** TASK MATERIAL follows **

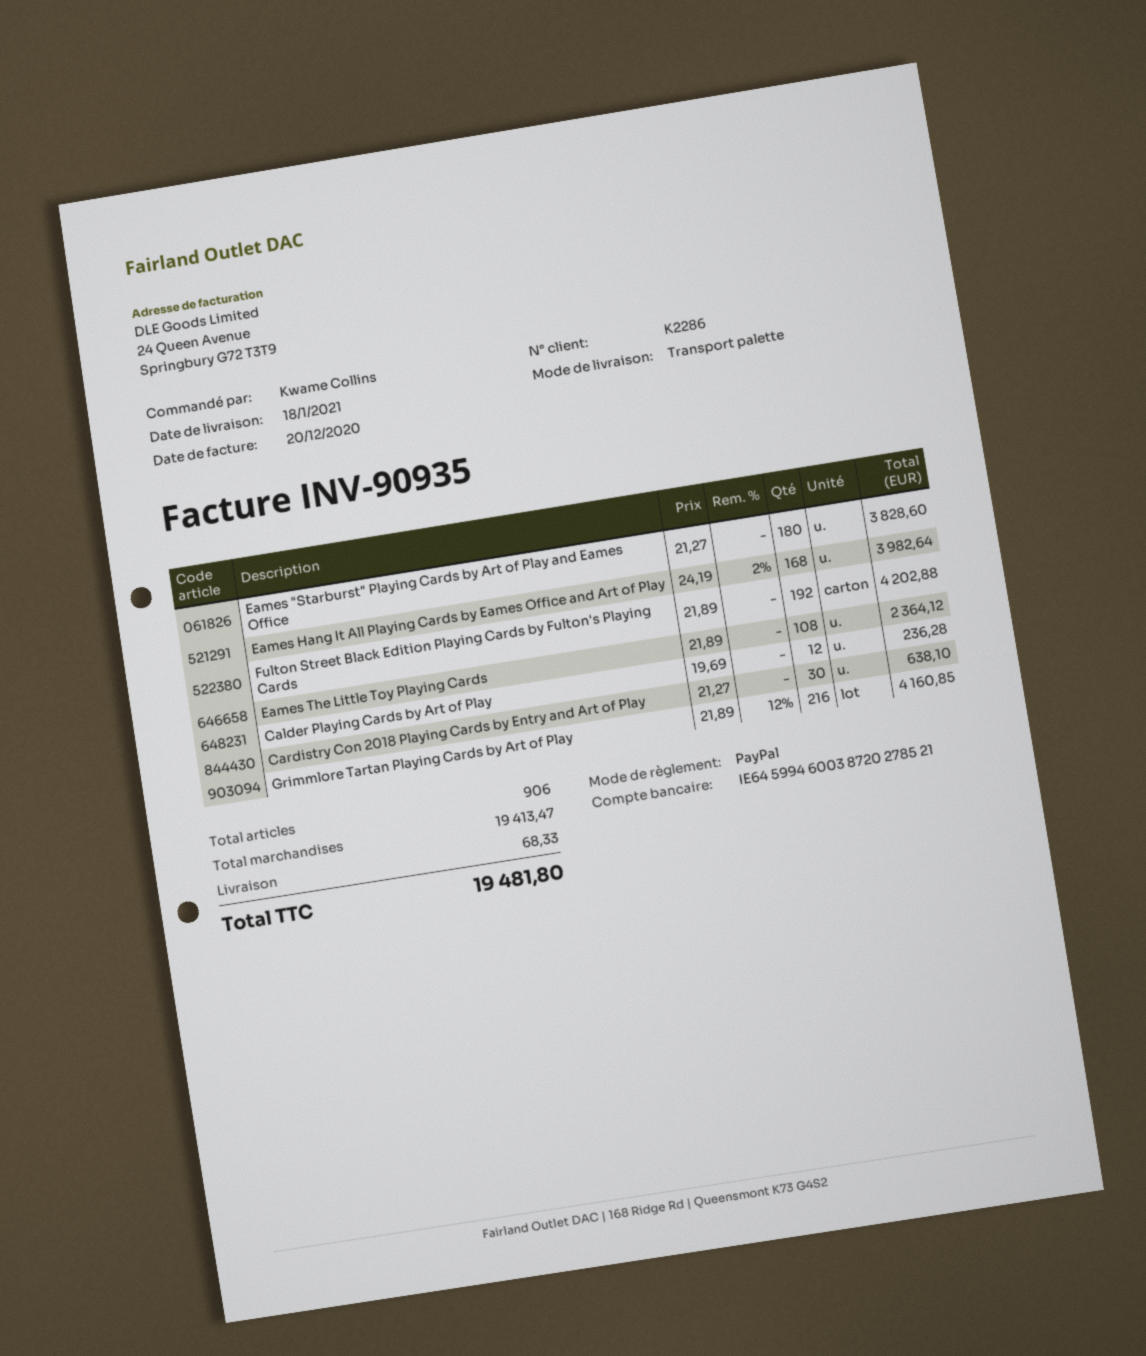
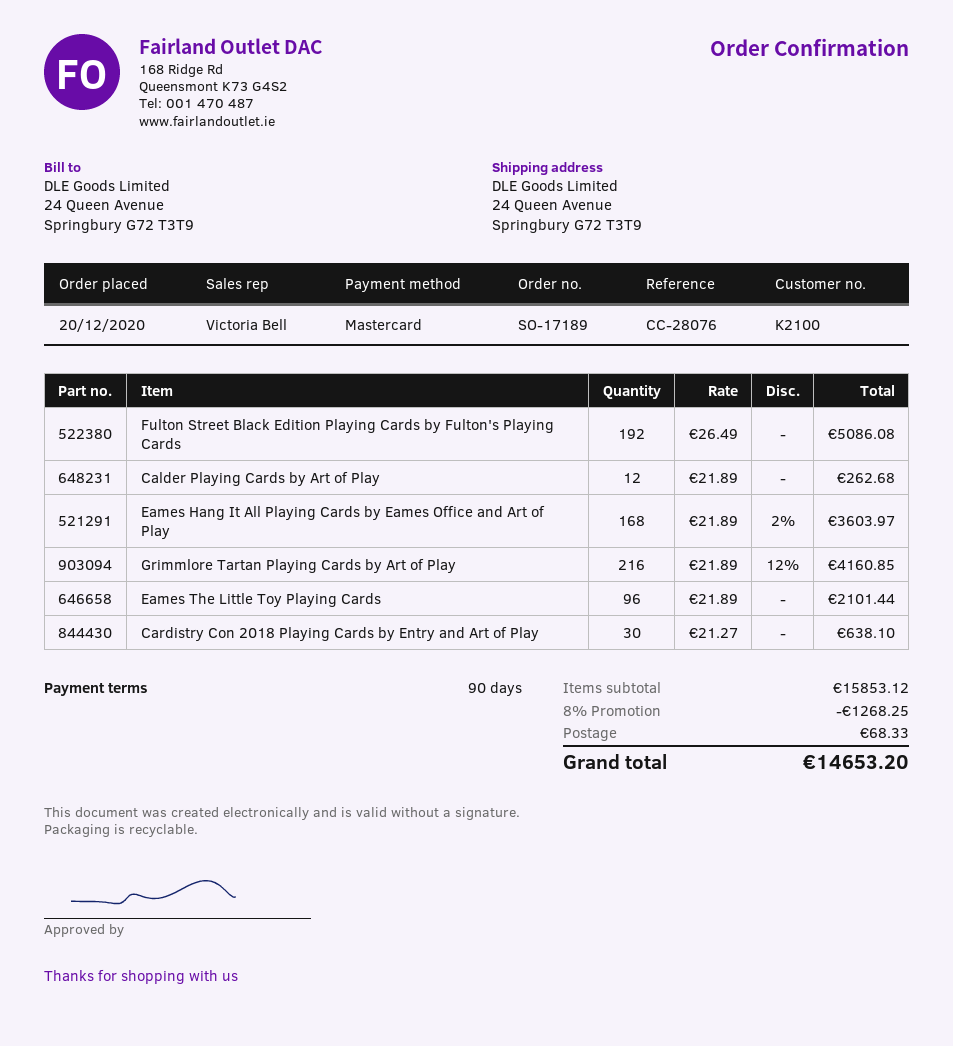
customer number: K2286 -> K2100
payment method: PayPal -> Mastercard
Eames "Starburst" Playing Cards by Art of Play and Eames Office: 180 x 21.27 = 3828.60 -> none
Eames Hang It All Playing Cards by Eames Office and Art of Play: 168 x 24.19 - 2% = 3982.64 -> 168 x 21.89 - 2% = 3603.97
Fulton Street Black Edition Playing Cards by Fulton's Playing Cards: 192 x 21.89 = 4202.88 -> 192 x 26.49 = 5086.08
Eames The Little Toy Playing Cards: 108 x 21.89 = 2364.12 -> 96 x 21.89 = 2101.44
Calder Playing Cards by Art of Play: 12 x 19.69 = 236.28 -> 12 x 21.89 = 262.68
subtotal: 19413.47 -> 15853.12
discount: none -> 8% = 1268.25
total: 19481.80 -> 14653.20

** End of TASK MATERIAL **

## [YOUR ASSIGNMENT]
Go through the entries and copy every line with "Office".

## [RESULT BELOW]
Eames "Starburst" Playing Cards by Art of Play and Eames Office: 180 x 21.27 = 3828.60 -> none
Eames Hang It All Playing Cards by Eames Office and Art of Play: 168 x 24.19 - 2% = 3982.64 -> 168 x 21.89 - 2% = 3603.97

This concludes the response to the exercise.